On aurait bien tort de ne voir dans cette triste histoire qu’un épiphénomène, une anecdote, une erreur. Aujourd’hui encore, on peut être sanctioné pour ne pas vouloir accepter l’endoctrinement, l’abrutissement du discours religieux : Et si cela est possible, c’est parce que c’est la loi : une loi d’exception, certes, mais la loi tout de même. Pourquoi n’a-t-on pas voulu abroger les lois d’exception d’Alsace-Moselle (ni après la première guerre mondiale, ni, d’ailleurs, en 1981) ? Parce que c’était remettre en cause un profonde conviction des Alsaciens-Mosellans ?, ou parce qu’on laissait ainsi en place un coin enfoncé dans la chair de la République laïque ? zone contaminée qu’on pourrait – à l’occasion – étendre à tout le pays ?

Il faut une religion au peuple disait, je crois, Napoléon.

Ainsi persiste l’alliance du trône et de l’autel. Des personnes aussi raisonnables que Vladimir Poutine et Bill Clinton, l’ont quant à eux, parfaitement compris. Le premier se signe hostensiblement devant les caméras avant de prendre la parole en public (on se demande où cet ancien du KGB a eu le temps de suivre des cours de catéchisme, sauf à imaginer que le statut exceptionnel d’Alsace-Moselle s’appliquait également à l’URSS, et que Madame Poutine-mère craignait qu’on ne lui sucre les allocs). Il est vrai que le tsar Alexandre III, donné en exemple par les partisans de Vladimir, pratiquait déjà l’alliance avec l’Eglise et l’aristocratie pour réduire toute opposition.

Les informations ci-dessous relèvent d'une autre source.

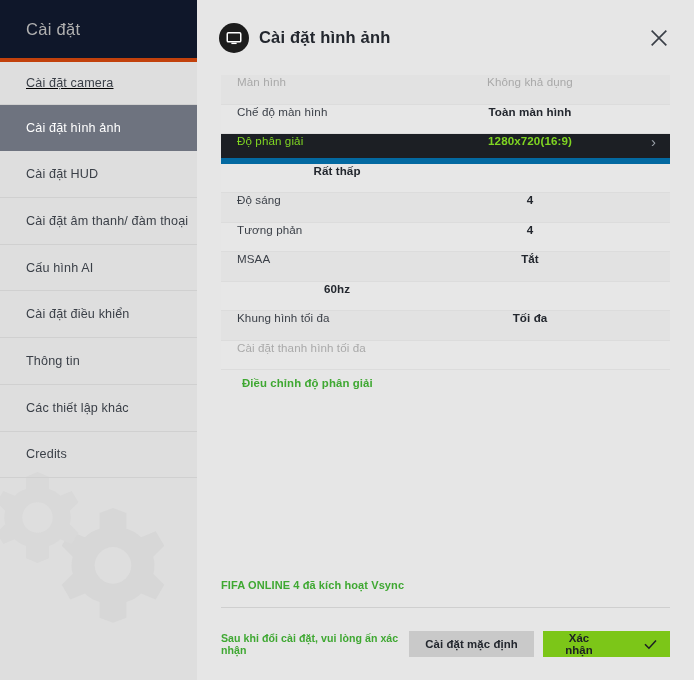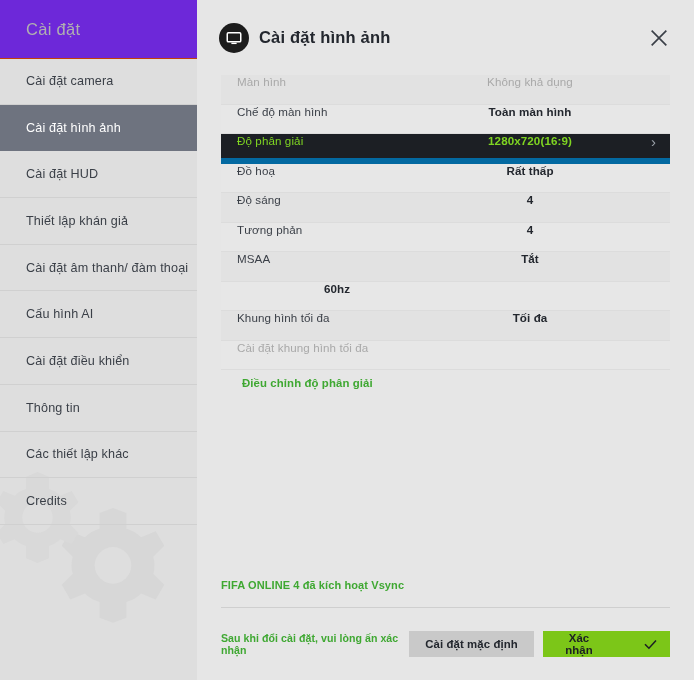--- a/index.html
+++ b/index.html
@@ -51,7 +51,7 @@
   .sidebar-header {
     position: relative;
     height: 58px;
-    background: #6d28d9;
+    background: #0f172a;
     display: flex;
     align-items: center;
     padding-left: 26px;

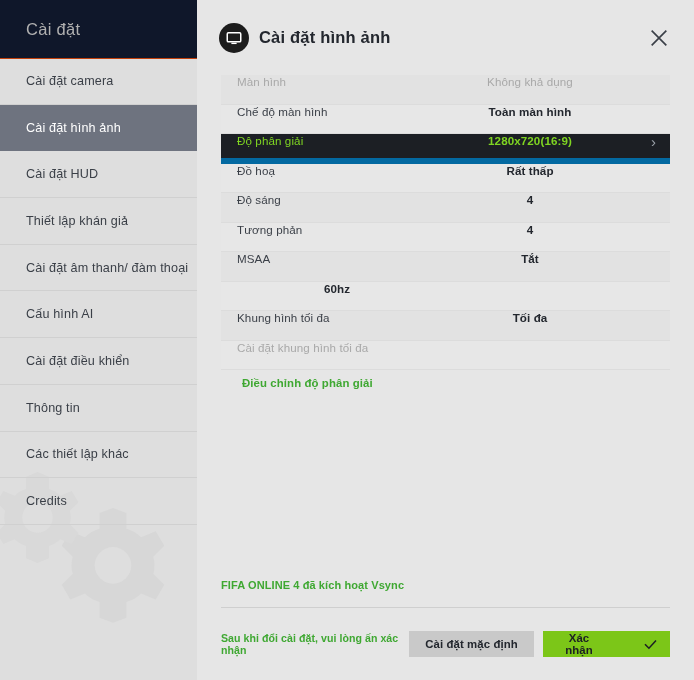--- a/index.html
+++ b/index.html
@@ -78,7 +78,7 @@
     cursor: pointer;
     background: transparent;
   }
-  .sidebar-item:first-child { border-top: 1px solid #c2410c; }
+  .sidebar-item:first-child { border-top: 4px solid #c2410c; text-decoration: underline; }
   .sidebar-item-label {
     font-size: 12.6px;
     color: #3a3f47;

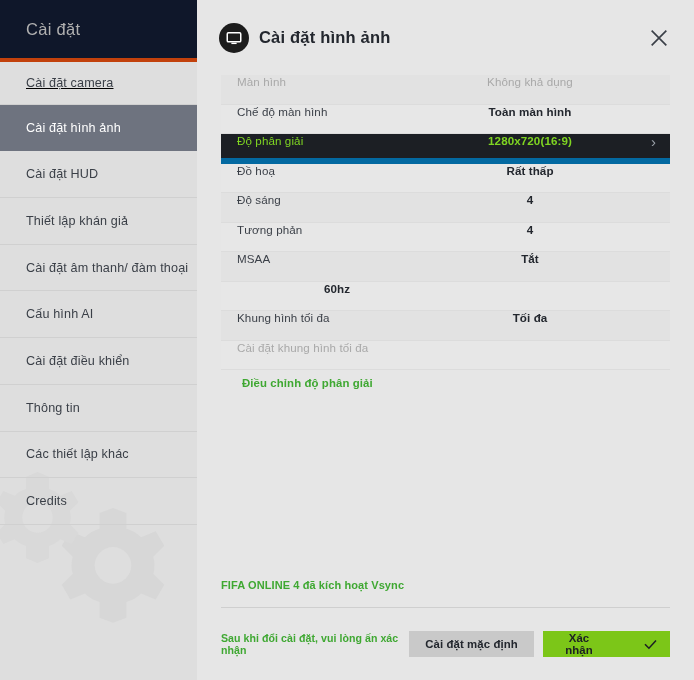--- a/index.html
+++ b/index.html
@@ -360,7 +360,6 @@
       </div>
 
       <div class="settings-row shade-b">
-        <span class="row-label">Đồ hoạ</span>
         <span class="row-value">Rất thấp</span>
         <span class="row-chevron">›</span>
       </div>

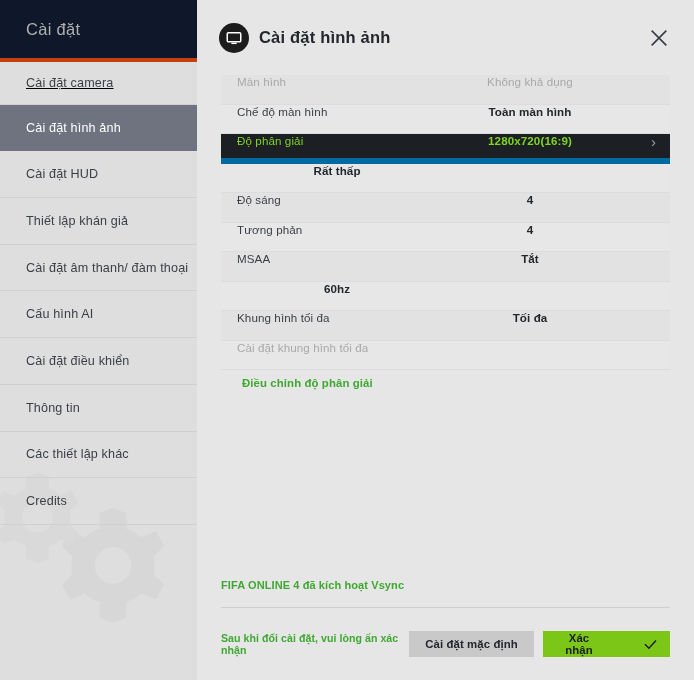--- a/index.html
+++ b/index.html
@@ -297,9 +297,6 @@
       </div>
       <div class="sidebar-item">
         <span class="sidebar-item-label">Cài đặt HUD</span>
-      </div>
-      <div class="sidebar-item">
-        <span class="sidebar-item-label">Thiết lập khán giả</span>
       </div>
       <div class="sidebar-item">
         <span class="sidebar-item-label">Cài đặt âm thanh/ đàm thoại</span>

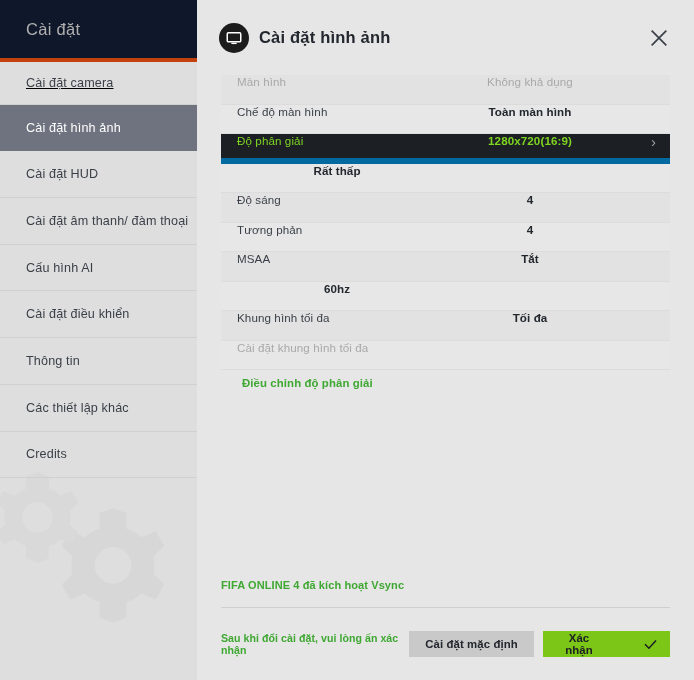--- a/index.html
+++ b/index.html
@@ -391,7 +391,7 @@
       </div>
 
       <div class="settings-row shade-b disabled">
-        <span class="row-label">Cài đặt khung hình tối đa</span>
+        <span class="row-label">Cài đặt thanh hình tối đa</span>
         <span class="row-value"></span>
         <span class="row-chevron">›</span>
       </div>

Quant à Bill Clinton, on se rappelle peut-être qu’en pleine affaire Lewinsky, il n’hésitait pas à se rendre à l’office – devant les télévisions du monde entier – arborant un gros missel. On prétend – mais ces bruits sont à prendre avec des pincettes – que Clinton aurait mal interprété pour des raisons de prononciations, ce que lui disait la pieuse Monika « Jesus, t’aime ? ». Allez savoir, surtout qu’en anglais ; cela ne doit pas se dire de la même manière.

Les futurs candidats à la Maison Blanche, n’y vont pas non plus avec le dos de la cuiller : Le républicain George Bush Jr. affirme que le philosophe politique qui a le plus influencé sa pensée, est le Christ : « parce qu’il a transformé mon coeur », et le démocrate Gore, affirme qu’il se pose souvent la question « Que ferait Jésus ? ». D’ailleurs ce « What would Jesus do ? » est le nouveau gadget à la mode aux Etats-Unis, où on trouve les initiales WWJD sur toutes sortes d’objets et notamment sur des bracelets.

N’est-ce pas Luc (19, 27) qui fait dire dans une parabole dans laquelle le personnage principal est assimilé au Christ : « Quant à ces gens qui me haïssent et n’ont pas voulu que je règne sur eux, amenez-les ici et massacrez-les en ma présence » ? : Le prochain maître des USA, qu’il soit démocrate ou républicain, n’en doutons pas, saura appliquer avec zèle et fermeté cette parole d’évangile.